After all the data for a given scenario were presented, participants answered two prediction questions involving a new machine. (1) Trial 4 prediction: “Suppose a new machine [X], is tried on position 2 for 11 consecutive trials. Please rate how much [Y] it would emit on the 4th trial at position 2,” where X is the name of a machine (e.g., SPE928) and Y is the type of emission (e.g., light). (2) Trial 11 prediction: “Please rate how much [Y] machine [X] would emit on the 11th trial at position 2.” The scales of these prediction ratings were the same scales used to display the emission scores and were later converted to a 0–100 scale for data analysis. Immediately after each prediction question, participants rated their confidence about each of the prediction judgments. Finally, participants rated “how confident you are that the lever has the capacity to affect the amount of [emission; e.g., noise].”³ For all of these confidence judgments, participants used a sliding scale from not confident to very confident, which was later converted to a 0–100 scale for data analysis.

The experiment was a 2 (tolerance vs. sensitization) × 2 (ordered vs. unordered) within-subjects design. Each participant saw the four conditions using different emissions, which were presented to each participant using a Latin square design blocked by ordered/unordered.

The tolerance-ordered condition showed the signature tolerance pattern, as illustrated in Figure 2. For the sensitization-ordered condition, the lever was at Position 3 for Trials 1–7 and at Position 1 for Trials 8–14, and the pattern of emissions was the mirror image of tolerance: The emission increased from the lowest to the highest points on the scale during Trials 1–7 and again during Trials 8–14. We predicted that, for the tolerance-ordered condition, the average Trial 4 prediction would be much higher than the average Trial 11 prediction, whereas the opposite would occur for the sensitization-ordered condition.

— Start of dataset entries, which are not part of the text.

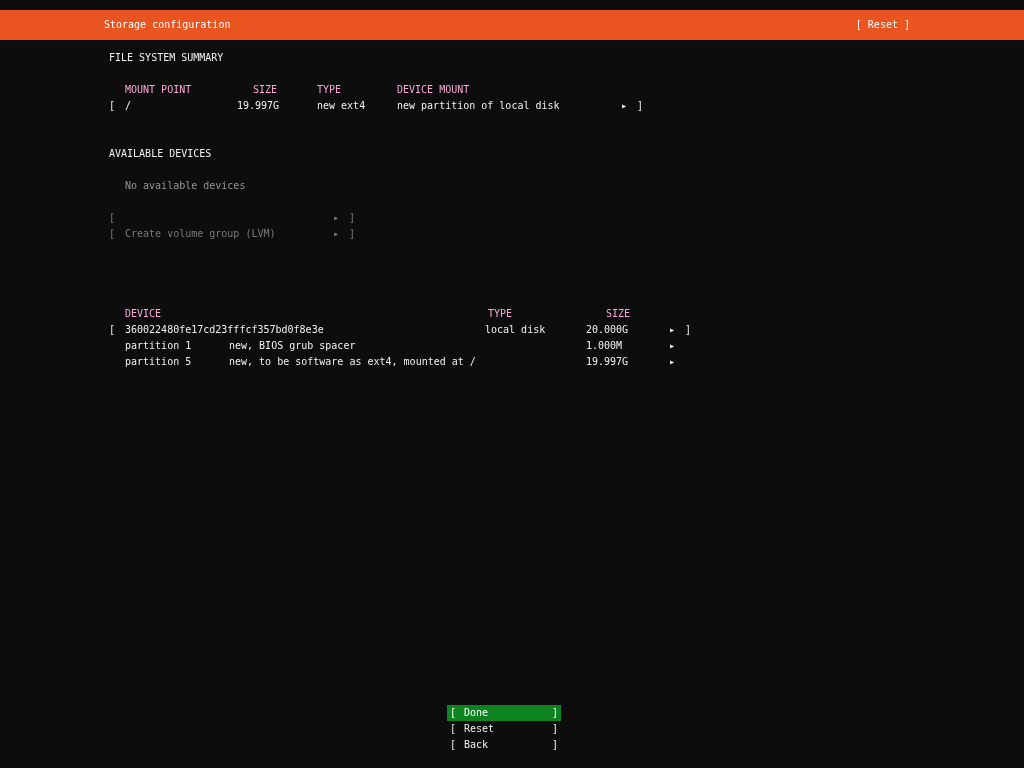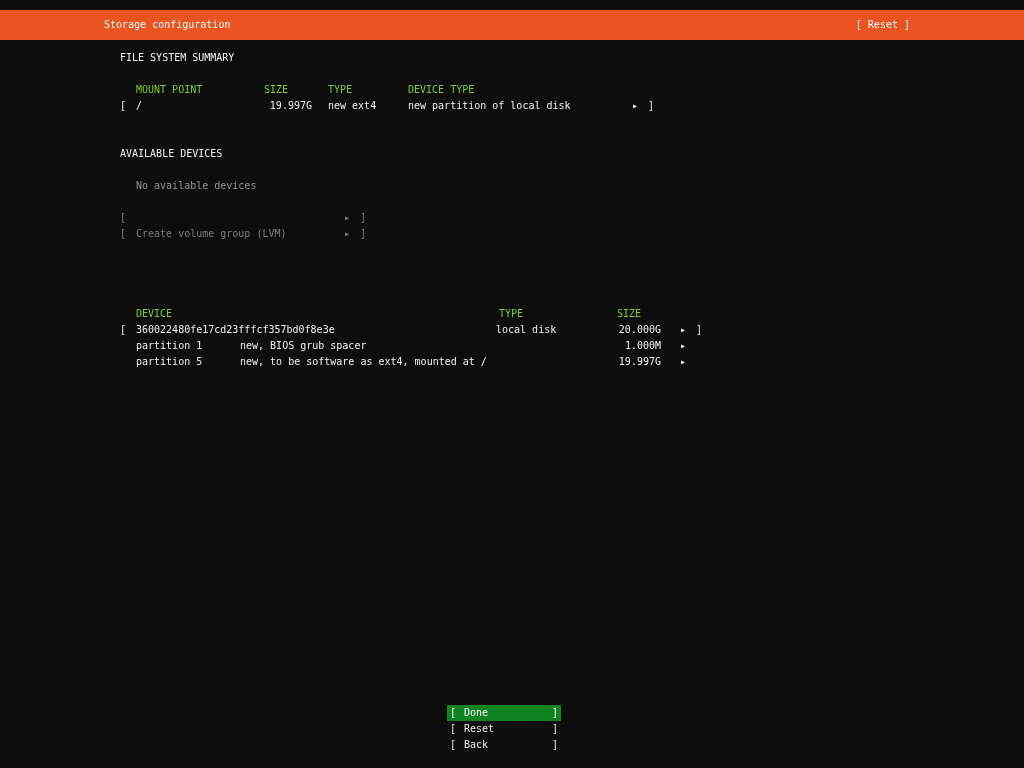"FILE SYSTEM SUMMARY" .line { left: 16px -> 5px }
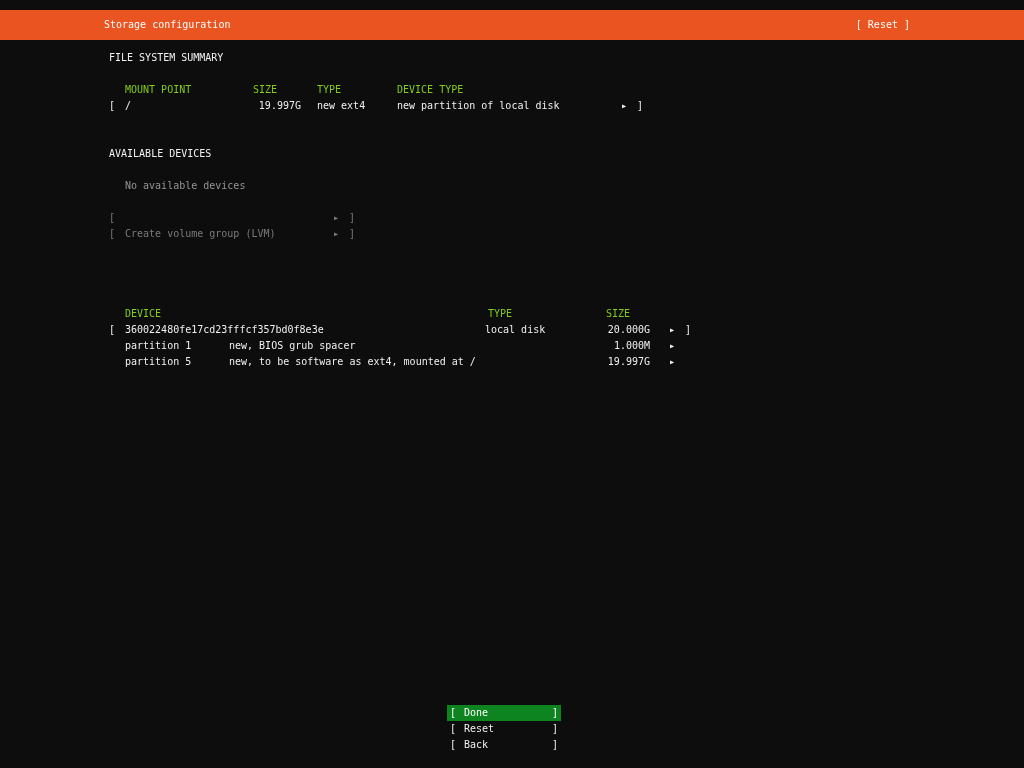"MOUNT POINT" .hdr { color: #84cc16 -> #f9a8d4 }
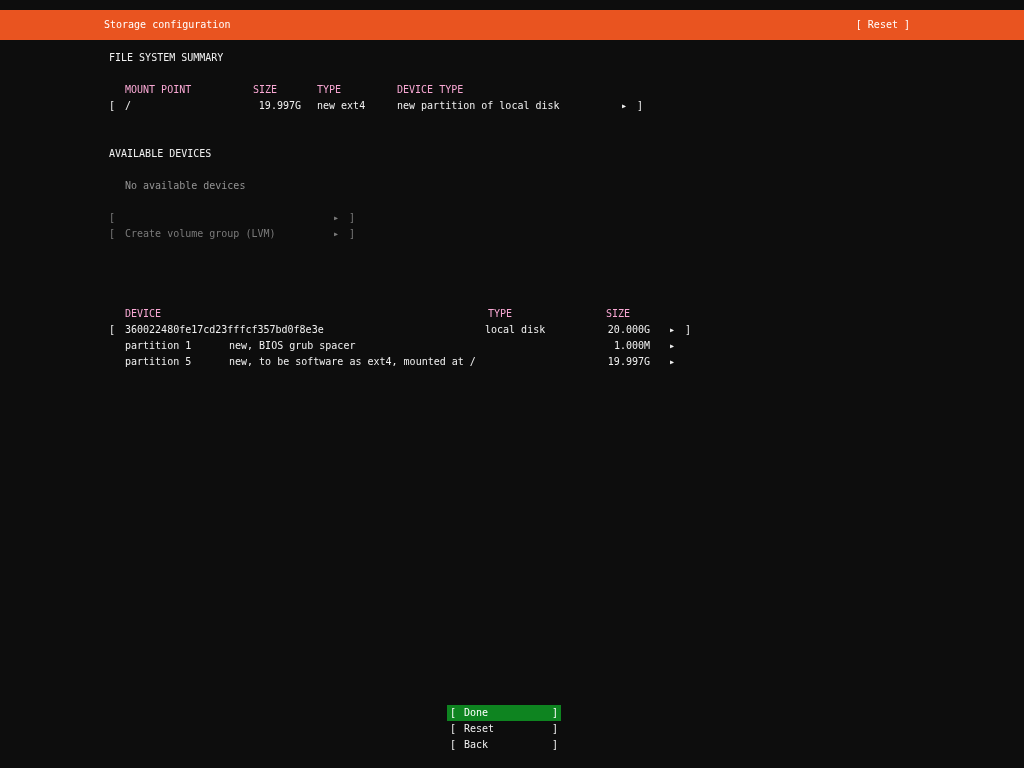"DEVICE TYPE" span.cell { text: TYPE -> MOUNT }
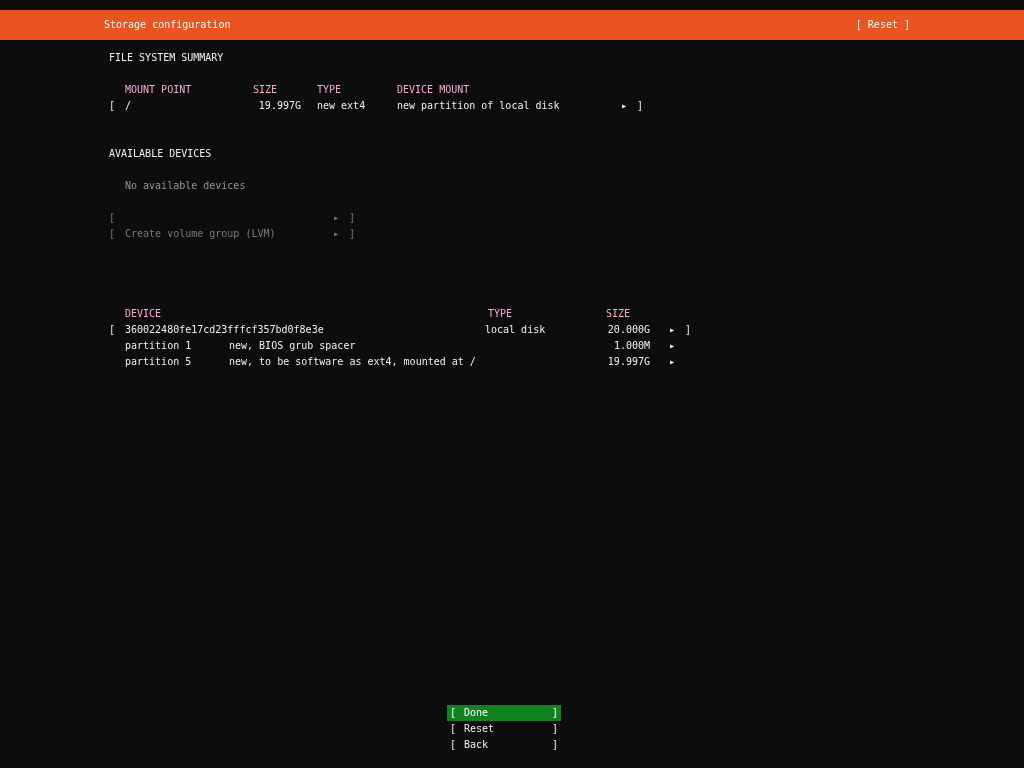"19.997G" .num { text-align: right -> none }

The two unordered conditions were created by randomizing the emission scores from the ordered conditions within the same lever positions (see the “Tolerance Unordered” column in Figure 2). For the sensitization-unordered condition, the pattern of emission was the mirror image of the tolerance-unordered condition, and the lever positions were the same as in the sensitization-ordered condition. The unordered conditions did not display the signature temporal patterns; thus, no abstract causal schema could be applied. We ensured that the emissions for Trials 4 and 11 were set in the middle of the scale, as in the ordered conditions, so that all four conditions had identical emission scores on these critical trials. We predicted that participants in the ordered conditions would make increasing/decreasing predictions for Trials 4 and 11 despite their having observed identical emission scores on these trials. However, since participants in the unordered conditions had no schema to inform their predictions, we figured they would rely on the observed emission scores on Trials 4 and 11, and would thus predict the same outcome on these two trials.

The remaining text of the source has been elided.